— Problem statement —
For each line of the listing below that contains the string "serif", copy the line.

— Data to process —

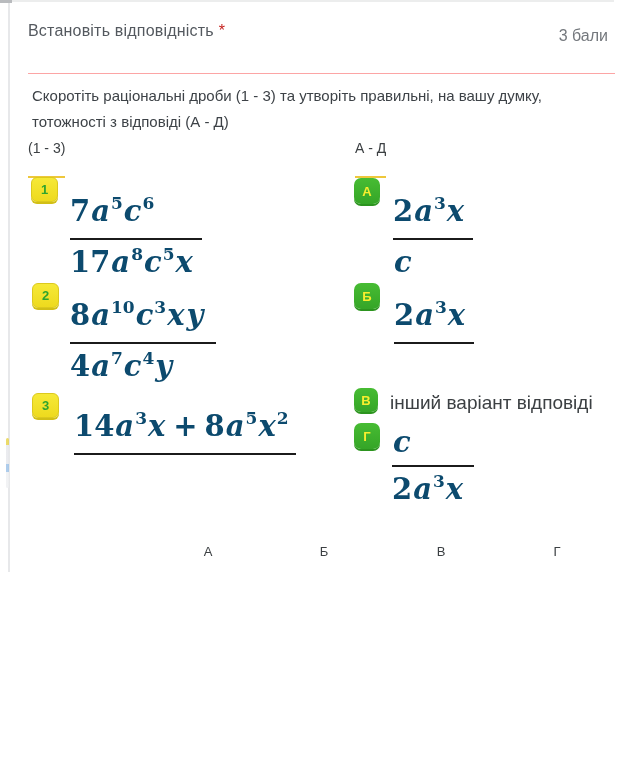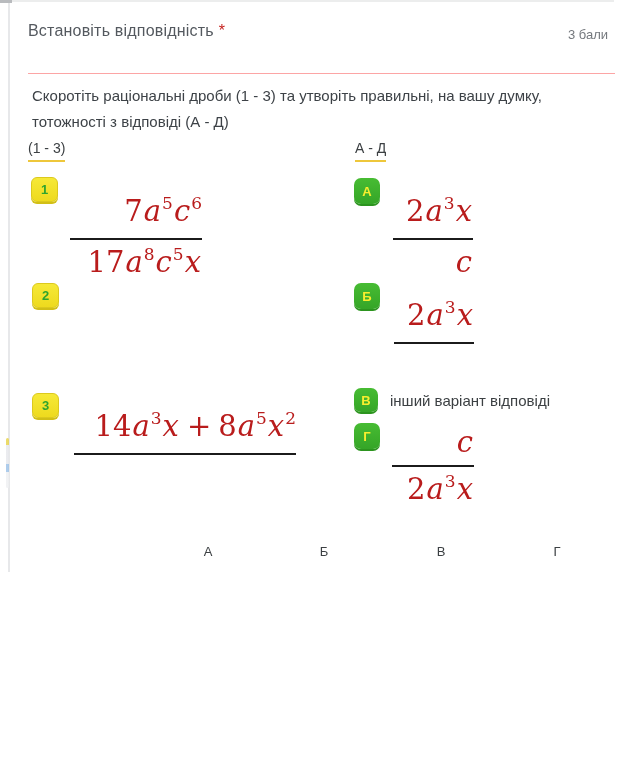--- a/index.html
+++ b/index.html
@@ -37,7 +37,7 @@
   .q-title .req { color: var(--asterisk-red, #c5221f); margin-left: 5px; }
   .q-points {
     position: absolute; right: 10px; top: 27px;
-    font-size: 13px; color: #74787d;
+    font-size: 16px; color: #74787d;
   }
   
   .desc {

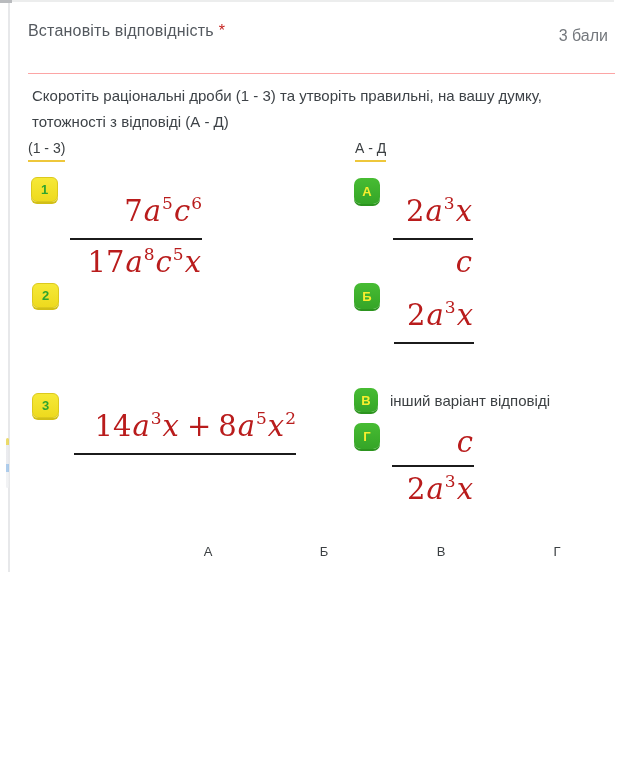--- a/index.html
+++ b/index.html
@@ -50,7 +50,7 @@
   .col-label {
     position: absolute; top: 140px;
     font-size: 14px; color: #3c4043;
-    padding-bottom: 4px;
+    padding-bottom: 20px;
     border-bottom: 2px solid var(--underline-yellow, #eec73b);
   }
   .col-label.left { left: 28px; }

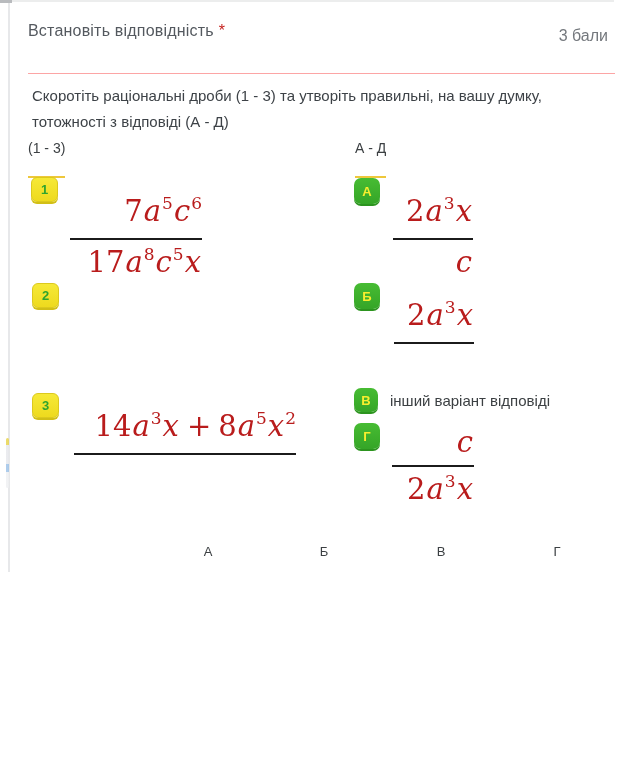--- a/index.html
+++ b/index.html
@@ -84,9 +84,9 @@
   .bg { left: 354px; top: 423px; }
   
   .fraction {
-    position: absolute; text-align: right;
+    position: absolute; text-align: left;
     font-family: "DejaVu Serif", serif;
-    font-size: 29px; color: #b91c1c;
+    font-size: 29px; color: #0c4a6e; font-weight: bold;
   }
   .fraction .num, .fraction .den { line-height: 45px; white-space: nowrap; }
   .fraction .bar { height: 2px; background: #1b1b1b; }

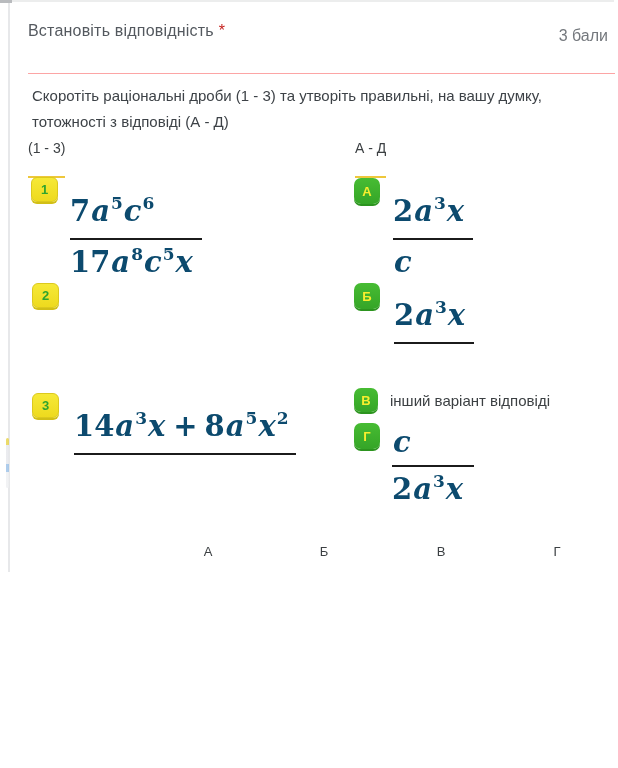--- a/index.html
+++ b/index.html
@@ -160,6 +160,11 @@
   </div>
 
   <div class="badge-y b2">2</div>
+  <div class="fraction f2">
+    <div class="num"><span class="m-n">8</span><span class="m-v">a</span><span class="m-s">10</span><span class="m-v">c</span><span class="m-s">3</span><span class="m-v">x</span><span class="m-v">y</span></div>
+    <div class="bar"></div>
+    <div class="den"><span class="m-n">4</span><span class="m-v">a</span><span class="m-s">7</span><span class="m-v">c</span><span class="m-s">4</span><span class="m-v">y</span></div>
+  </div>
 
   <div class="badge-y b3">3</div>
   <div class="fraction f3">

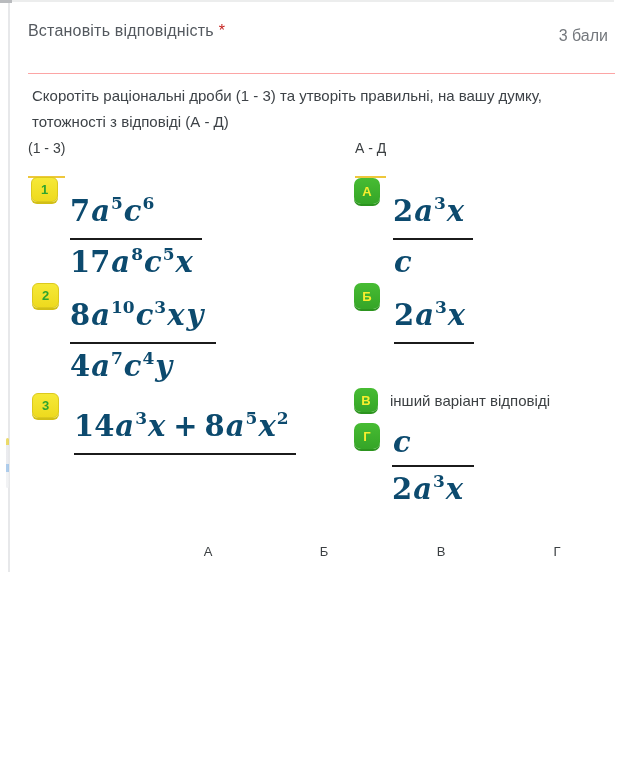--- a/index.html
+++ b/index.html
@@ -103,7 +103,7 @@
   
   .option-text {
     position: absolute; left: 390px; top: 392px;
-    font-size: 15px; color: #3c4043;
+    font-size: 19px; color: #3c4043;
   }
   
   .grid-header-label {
==
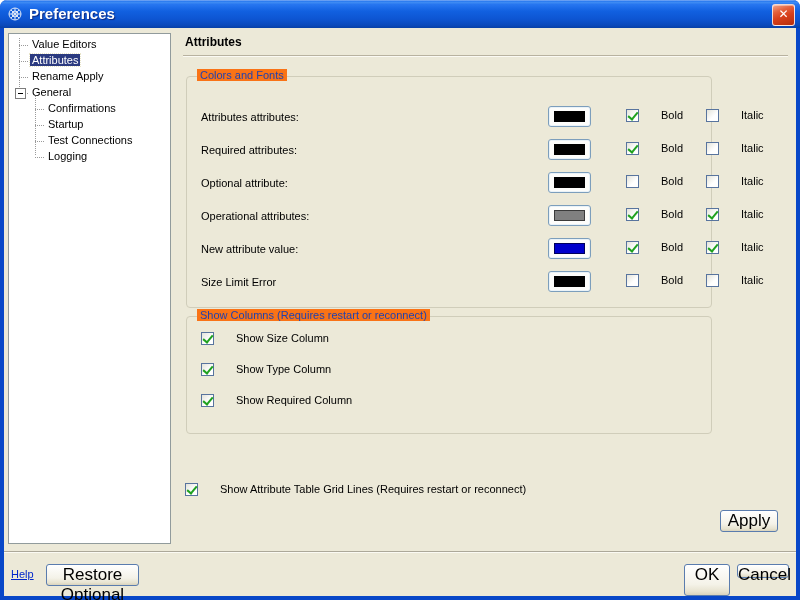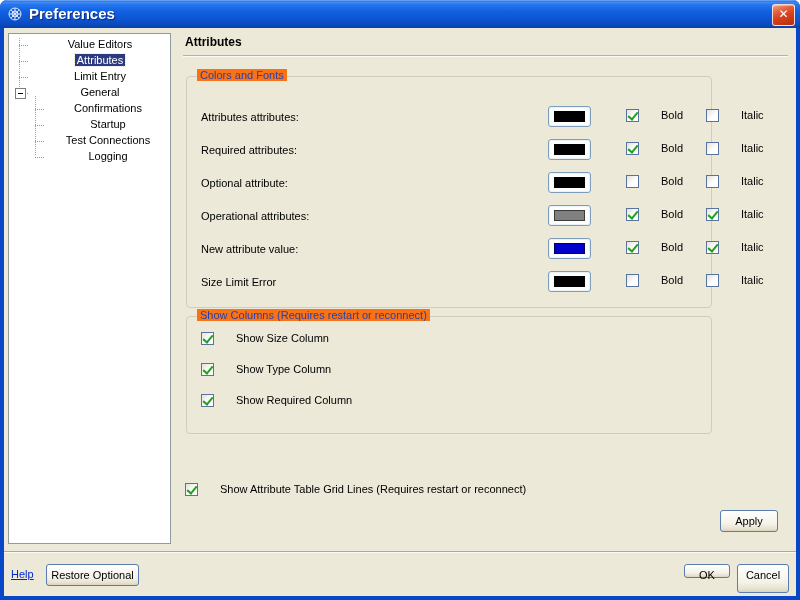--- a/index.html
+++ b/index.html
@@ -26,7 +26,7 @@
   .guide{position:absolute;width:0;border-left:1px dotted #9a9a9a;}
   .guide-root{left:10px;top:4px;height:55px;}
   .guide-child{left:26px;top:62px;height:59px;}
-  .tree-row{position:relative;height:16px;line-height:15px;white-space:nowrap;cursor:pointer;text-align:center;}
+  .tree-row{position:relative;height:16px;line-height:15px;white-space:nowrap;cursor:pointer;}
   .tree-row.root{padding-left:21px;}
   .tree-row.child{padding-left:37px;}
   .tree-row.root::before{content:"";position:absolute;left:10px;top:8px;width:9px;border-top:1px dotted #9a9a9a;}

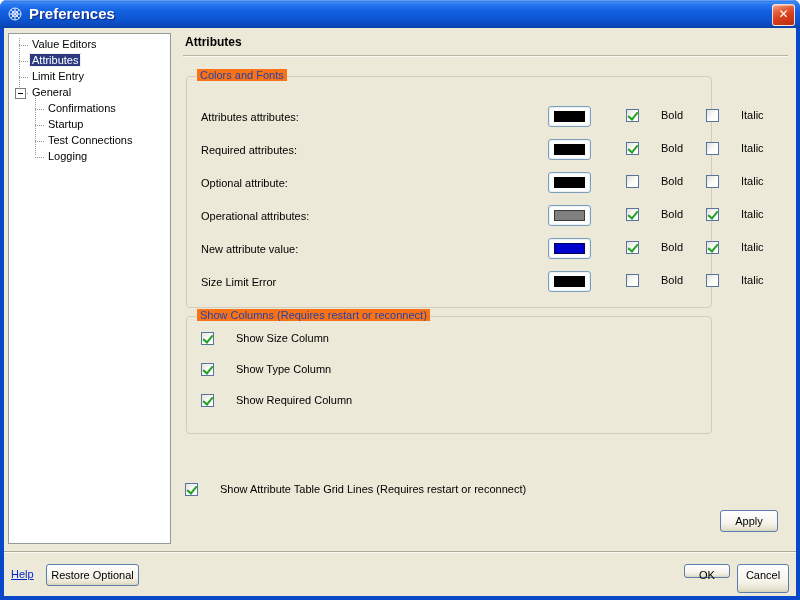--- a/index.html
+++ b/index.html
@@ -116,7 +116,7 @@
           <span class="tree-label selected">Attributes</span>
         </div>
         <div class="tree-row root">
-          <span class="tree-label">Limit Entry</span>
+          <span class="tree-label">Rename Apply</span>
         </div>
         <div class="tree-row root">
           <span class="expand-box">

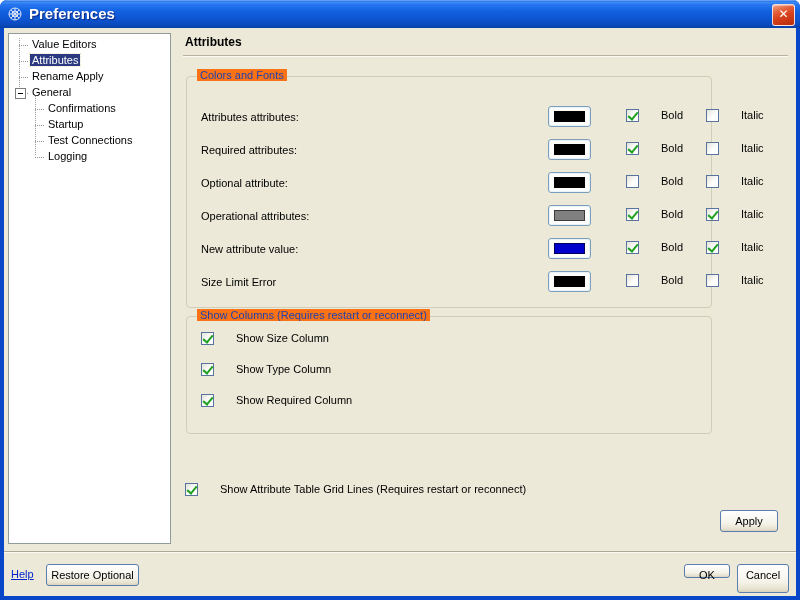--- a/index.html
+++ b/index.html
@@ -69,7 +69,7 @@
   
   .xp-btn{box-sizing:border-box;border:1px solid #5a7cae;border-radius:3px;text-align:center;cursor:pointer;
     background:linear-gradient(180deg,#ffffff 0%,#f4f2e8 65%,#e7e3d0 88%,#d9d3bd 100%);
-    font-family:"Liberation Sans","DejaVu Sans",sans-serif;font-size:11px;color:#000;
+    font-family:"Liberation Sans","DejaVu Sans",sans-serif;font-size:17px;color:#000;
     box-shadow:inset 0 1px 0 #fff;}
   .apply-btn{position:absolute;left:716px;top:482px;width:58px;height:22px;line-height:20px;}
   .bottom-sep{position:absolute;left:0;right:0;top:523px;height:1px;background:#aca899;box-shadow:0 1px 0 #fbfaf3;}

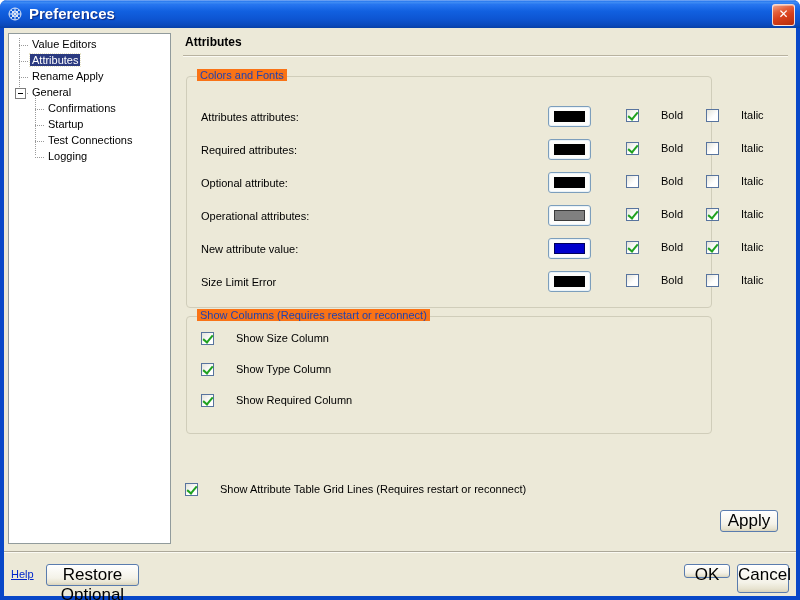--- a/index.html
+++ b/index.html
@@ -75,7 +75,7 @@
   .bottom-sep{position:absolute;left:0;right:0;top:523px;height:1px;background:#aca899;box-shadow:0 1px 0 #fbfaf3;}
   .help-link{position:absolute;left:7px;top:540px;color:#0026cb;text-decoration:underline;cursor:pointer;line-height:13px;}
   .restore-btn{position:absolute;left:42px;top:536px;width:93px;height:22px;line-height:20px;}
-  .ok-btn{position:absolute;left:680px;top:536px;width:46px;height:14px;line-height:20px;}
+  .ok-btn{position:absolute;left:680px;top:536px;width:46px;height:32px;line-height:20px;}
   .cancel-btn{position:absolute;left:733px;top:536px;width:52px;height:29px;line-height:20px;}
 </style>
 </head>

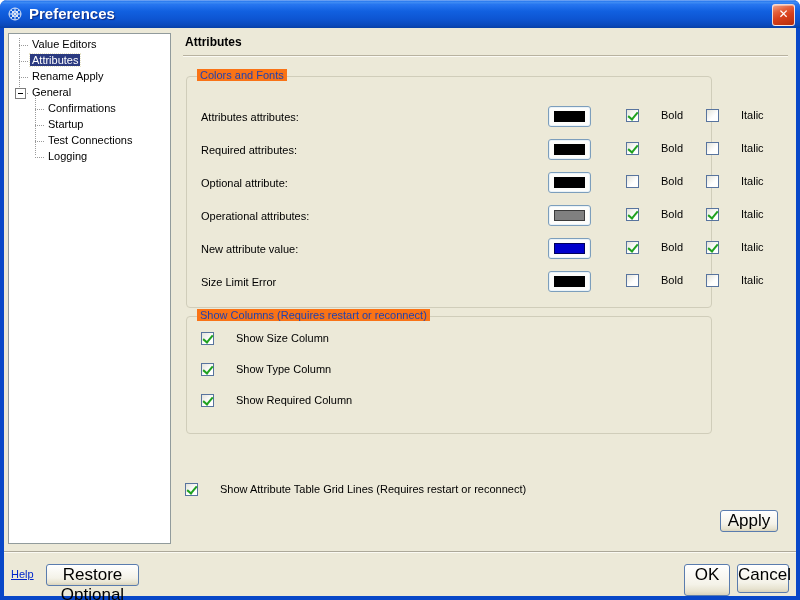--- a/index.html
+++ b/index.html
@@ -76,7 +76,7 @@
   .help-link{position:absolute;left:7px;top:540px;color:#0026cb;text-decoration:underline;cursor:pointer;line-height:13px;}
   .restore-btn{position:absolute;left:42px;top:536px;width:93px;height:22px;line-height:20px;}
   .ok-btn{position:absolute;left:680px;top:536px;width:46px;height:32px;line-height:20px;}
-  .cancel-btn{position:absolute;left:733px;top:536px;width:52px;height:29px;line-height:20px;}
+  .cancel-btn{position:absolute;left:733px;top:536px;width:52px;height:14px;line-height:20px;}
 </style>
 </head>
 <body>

— Response to the task —
     font-family: "DejaVu Serif", serif;
-    font-family:"Liberation Sans","DejaVu Sans",sans-serif;font-size:11px;color:#000;
+    font-family:"Liberation Sans","DejaVu Sans",sans-serif;font-size:17px;color:#000;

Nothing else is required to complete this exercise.